TASK REQUIREMENTS: Once the line with "DANIELA AUGUSTO DE SOUZA | CLASSIF: 17 -> 10" is found in the entries below, repeat that line and every one after it exactly, ending at the last.

Change listing data:
——

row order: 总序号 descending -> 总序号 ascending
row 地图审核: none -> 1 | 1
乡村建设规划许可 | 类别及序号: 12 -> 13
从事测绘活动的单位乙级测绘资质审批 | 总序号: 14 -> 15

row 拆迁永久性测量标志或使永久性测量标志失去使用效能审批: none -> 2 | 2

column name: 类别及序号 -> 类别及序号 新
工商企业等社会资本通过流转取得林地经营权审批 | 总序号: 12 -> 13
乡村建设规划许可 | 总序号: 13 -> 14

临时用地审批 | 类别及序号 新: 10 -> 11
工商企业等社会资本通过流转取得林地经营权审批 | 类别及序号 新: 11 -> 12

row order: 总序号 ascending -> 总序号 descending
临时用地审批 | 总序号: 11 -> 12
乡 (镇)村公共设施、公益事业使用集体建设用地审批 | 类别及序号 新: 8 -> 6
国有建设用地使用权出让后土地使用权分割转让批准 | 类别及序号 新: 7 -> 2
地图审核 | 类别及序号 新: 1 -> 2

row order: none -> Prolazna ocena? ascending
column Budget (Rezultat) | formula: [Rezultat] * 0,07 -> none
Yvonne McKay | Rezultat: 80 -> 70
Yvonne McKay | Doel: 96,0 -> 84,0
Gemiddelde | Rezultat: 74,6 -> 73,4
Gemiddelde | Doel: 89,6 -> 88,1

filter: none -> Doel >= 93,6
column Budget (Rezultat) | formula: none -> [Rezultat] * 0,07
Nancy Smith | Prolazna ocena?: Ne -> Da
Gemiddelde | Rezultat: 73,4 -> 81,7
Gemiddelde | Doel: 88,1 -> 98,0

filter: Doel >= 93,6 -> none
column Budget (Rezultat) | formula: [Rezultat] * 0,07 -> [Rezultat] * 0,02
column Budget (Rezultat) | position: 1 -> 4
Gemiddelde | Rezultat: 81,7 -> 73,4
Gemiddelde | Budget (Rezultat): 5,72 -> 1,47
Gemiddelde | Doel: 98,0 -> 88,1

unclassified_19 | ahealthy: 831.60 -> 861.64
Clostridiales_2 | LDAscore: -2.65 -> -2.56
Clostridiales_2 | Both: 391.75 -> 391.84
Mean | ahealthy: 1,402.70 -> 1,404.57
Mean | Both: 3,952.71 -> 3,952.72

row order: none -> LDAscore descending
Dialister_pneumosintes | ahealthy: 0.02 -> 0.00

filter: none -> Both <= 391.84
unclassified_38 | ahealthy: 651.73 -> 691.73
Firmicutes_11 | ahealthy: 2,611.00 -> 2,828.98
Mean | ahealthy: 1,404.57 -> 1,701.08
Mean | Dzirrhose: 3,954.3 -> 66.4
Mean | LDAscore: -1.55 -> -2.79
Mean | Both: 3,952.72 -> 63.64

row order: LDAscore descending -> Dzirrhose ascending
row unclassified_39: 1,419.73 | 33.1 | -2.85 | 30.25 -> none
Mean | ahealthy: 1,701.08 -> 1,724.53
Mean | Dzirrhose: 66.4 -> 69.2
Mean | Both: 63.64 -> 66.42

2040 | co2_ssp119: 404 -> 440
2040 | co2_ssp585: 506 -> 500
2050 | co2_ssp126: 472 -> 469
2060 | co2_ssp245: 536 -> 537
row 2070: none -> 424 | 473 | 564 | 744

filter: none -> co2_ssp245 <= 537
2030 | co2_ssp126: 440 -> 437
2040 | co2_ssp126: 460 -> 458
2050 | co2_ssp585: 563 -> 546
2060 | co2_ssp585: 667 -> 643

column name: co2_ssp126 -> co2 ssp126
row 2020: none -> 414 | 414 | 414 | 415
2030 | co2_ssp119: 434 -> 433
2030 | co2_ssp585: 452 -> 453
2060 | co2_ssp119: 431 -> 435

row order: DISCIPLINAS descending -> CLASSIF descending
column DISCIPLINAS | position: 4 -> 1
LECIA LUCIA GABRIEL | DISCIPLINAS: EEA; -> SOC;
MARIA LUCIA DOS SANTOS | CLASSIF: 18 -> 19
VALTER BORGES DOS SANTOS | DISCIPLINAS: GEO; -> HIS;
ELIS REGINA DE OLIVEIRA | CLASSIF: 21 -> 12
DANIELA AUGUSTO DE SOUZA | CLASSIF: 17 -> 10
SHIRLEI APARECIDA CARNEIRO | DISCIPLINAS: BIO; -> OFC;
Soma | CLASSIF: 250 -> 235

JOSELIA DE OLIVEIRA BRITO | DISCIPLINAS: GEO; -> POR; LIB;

——

SOLUTION BELOW:
DANIELA AUGUSTO DE SOUZA | CLASSIF: 17 -> 10
SHIRLEI APARECIDA CARNEIRO | DISCIPLINAS: BIO; -> OFC;
Soma | CLASSIF: 250 -> 235

JOSELIA DE OLIVEIRA BRITO | DISCIPLINAS: GEO; -> POR; LIB;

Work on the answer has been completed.